→ Task details: Among the entries that follow, count the lines with the word "talk" and report the number by itself.

Supplied material: Begin

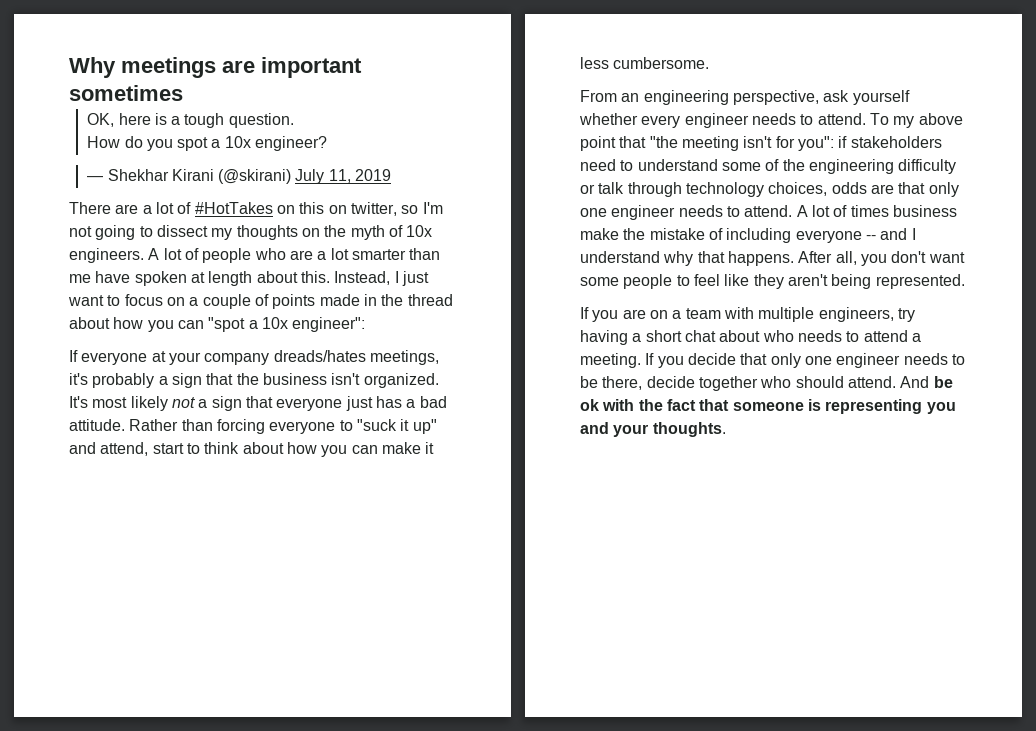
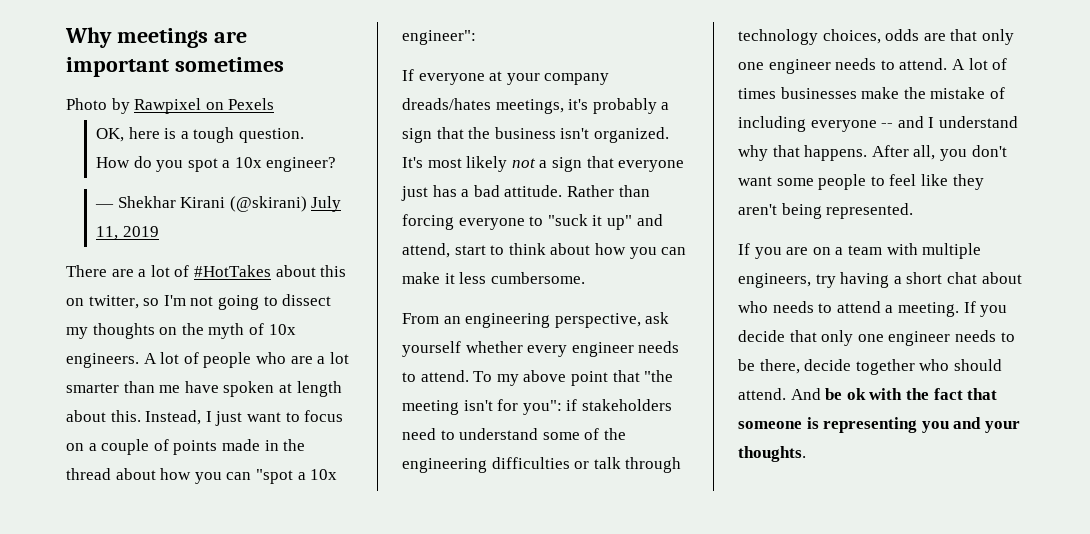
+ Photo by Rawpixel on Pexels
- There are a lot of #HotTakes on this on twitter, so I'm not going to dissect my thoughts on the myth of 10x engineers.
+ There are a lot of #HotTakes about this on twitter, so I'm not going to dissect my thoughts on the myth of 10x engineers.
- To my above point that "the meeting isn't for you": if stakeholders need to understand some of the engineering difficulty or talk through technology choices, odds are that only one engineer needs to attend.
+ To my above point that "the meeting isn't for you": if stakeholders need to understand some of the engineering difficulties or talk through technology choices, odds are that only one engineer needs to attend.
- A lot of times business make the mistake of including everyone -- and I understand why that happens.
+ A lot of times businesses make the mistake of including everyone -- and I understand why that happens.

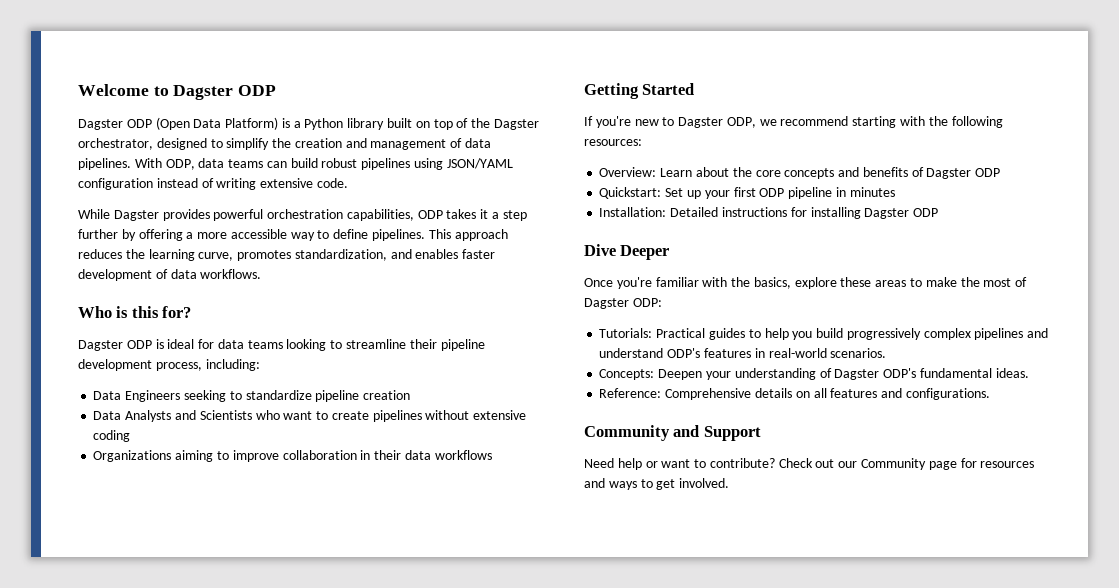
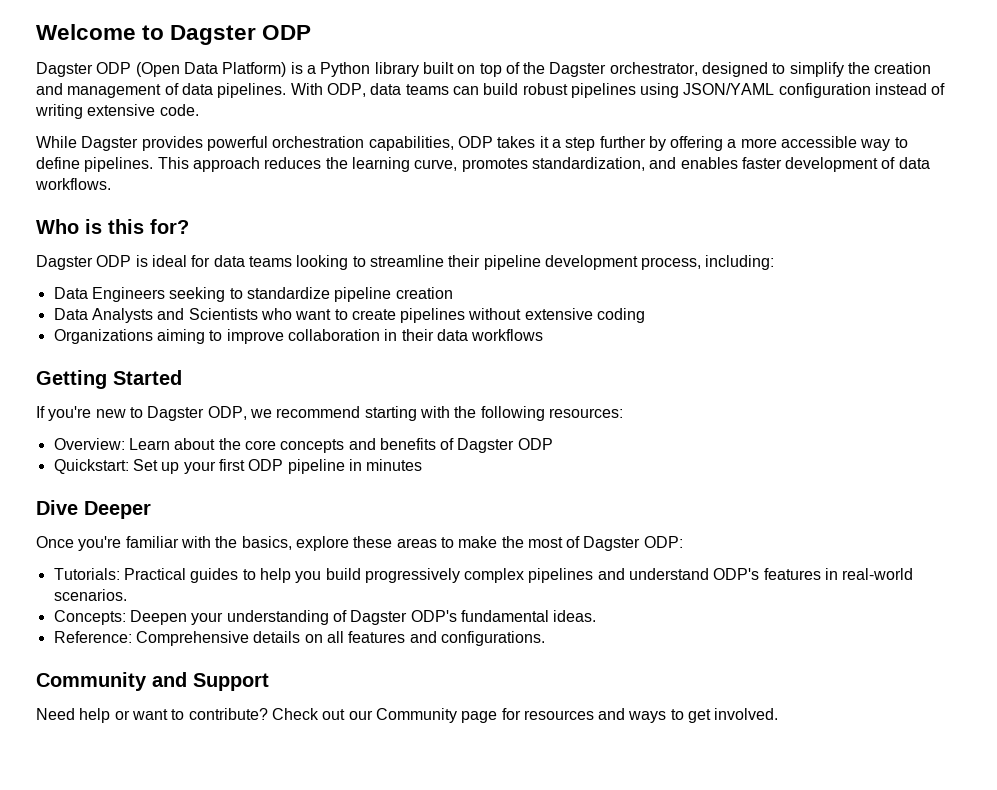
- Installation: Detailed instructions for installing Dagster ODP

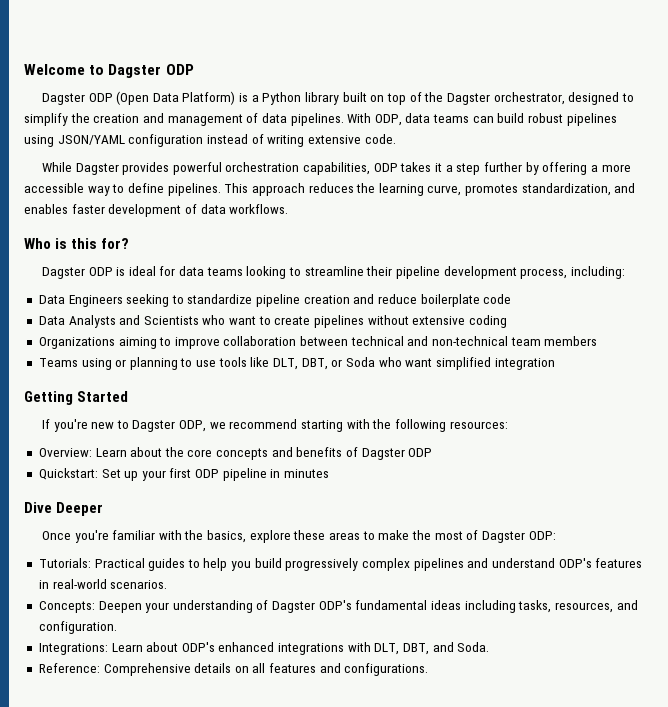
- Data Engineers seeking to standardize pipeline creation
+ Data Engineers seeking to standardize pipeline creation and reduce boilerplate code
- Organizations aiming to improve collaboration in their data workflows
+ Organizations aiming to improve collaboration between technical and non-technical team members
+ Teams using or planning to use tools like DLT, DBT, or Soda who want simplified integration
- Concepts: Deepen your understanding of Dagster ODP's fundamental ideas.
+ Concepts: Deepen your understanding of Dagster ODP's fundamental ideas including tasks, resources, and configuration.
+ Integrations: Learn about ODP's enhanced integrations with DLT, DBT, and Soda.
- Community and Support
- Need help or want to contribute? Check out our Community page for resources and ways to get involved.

Supplied material: End
Supplied material: Begin

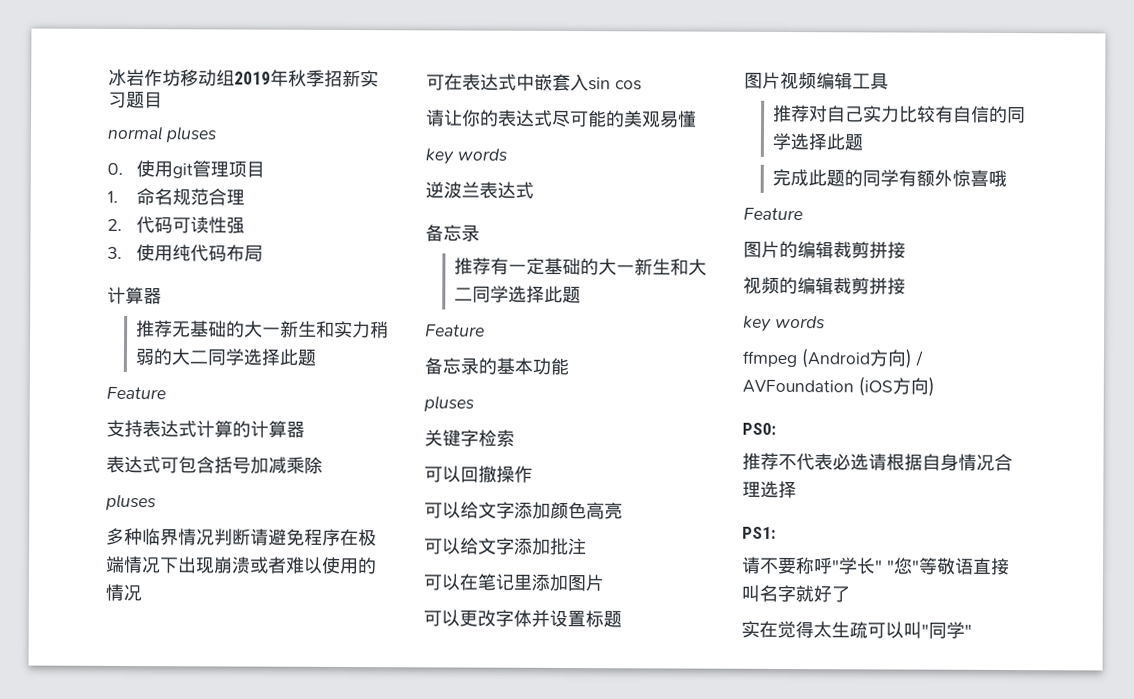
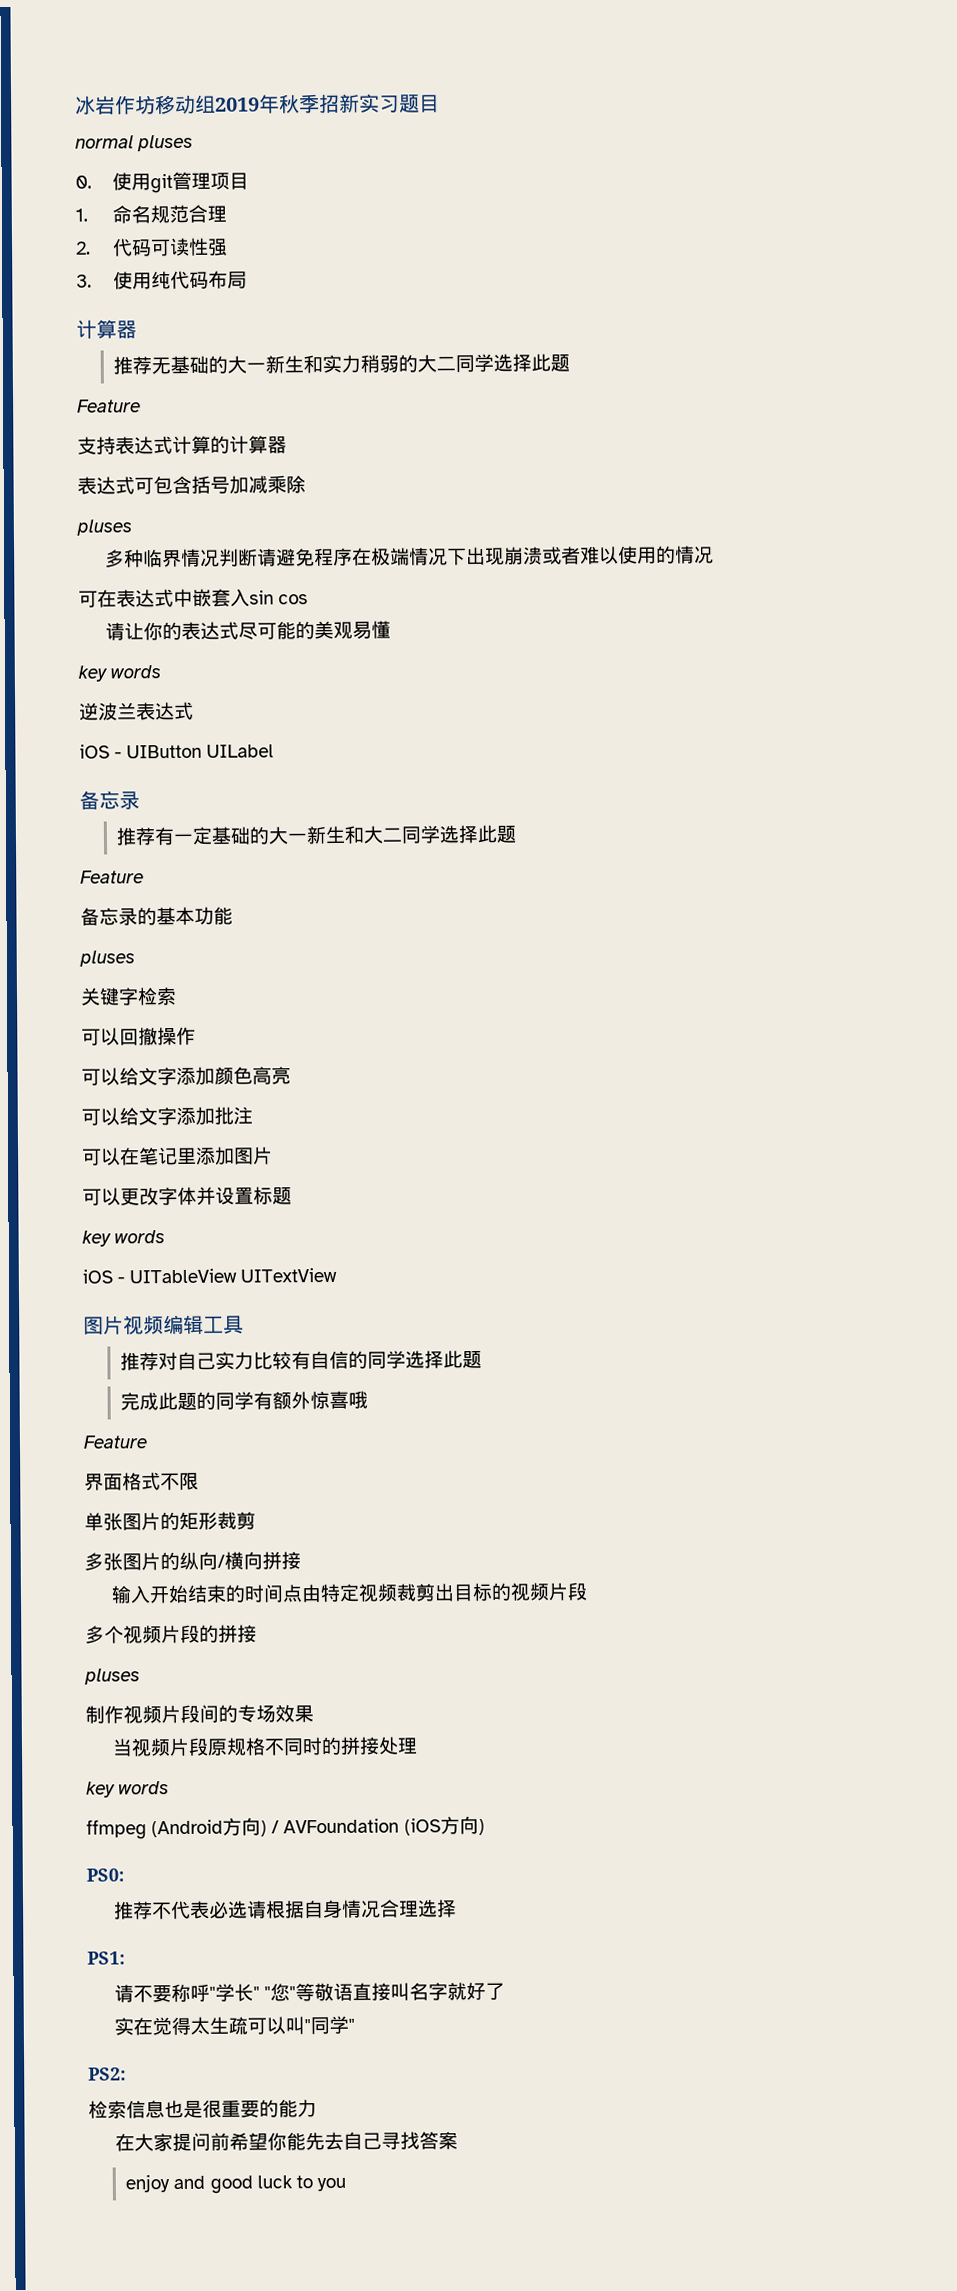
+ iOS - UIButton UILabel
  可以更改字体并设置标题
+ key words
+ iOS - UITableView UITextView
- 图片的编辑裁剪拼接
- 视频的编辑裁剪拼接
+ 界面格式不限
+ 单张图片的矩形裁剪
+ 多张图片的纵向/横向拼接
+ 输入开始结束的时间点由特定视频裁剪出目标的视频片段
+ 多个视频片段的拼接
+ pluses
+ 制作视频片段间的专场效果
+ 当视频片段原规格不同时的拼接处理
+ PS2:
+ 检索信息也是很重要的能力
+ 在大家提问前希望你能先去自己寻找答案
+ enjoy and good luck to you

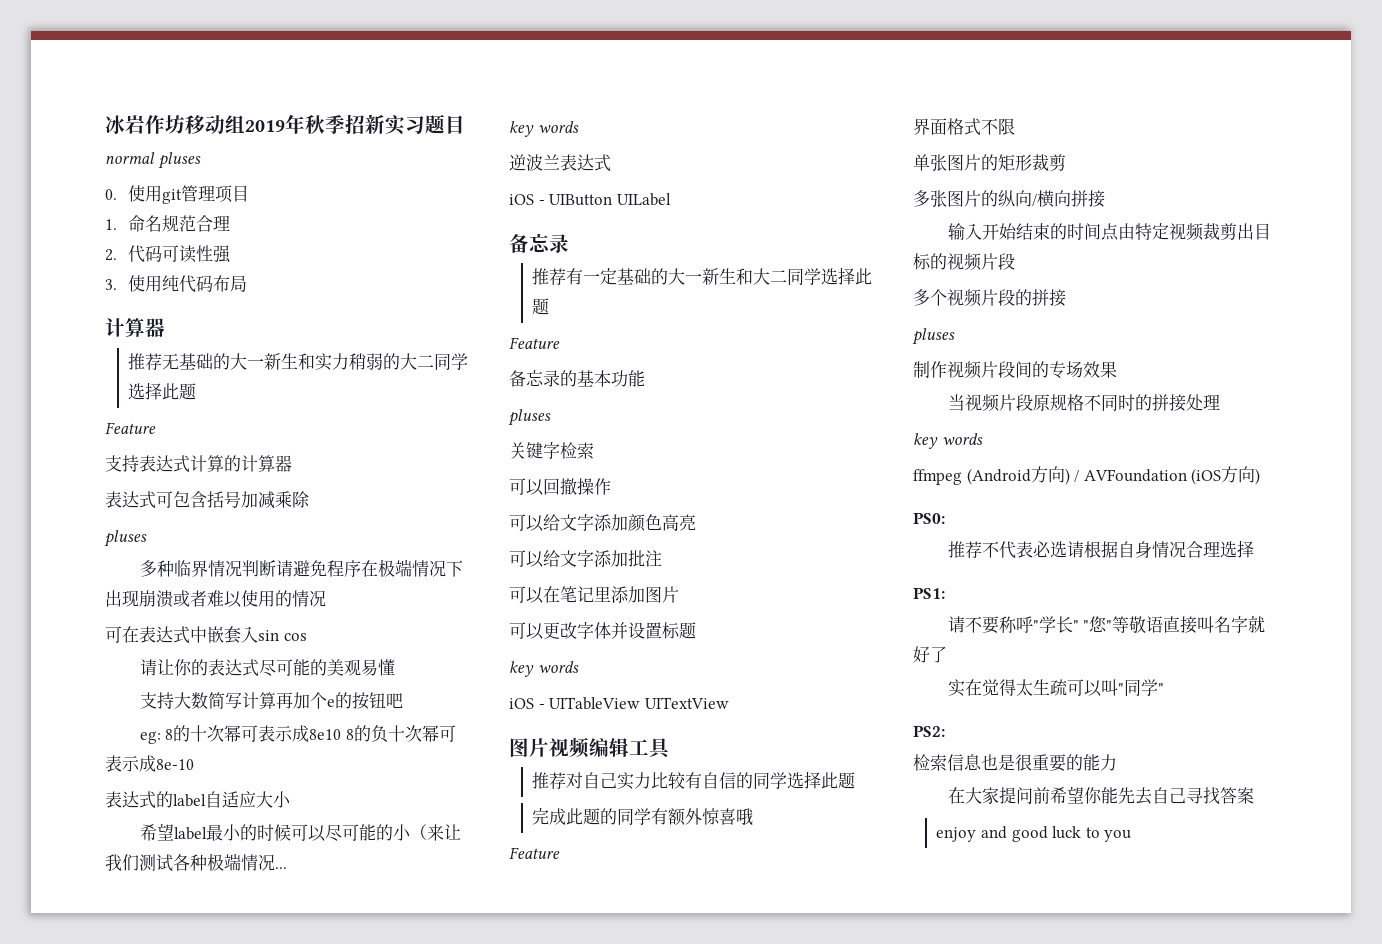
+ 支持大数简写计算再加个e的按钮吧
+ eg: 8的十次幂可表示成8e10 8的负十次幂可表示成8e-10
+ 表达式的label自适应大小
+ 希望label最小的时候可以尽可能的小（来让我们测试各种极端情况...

Supplied material: End

→ Response to the exercise: 2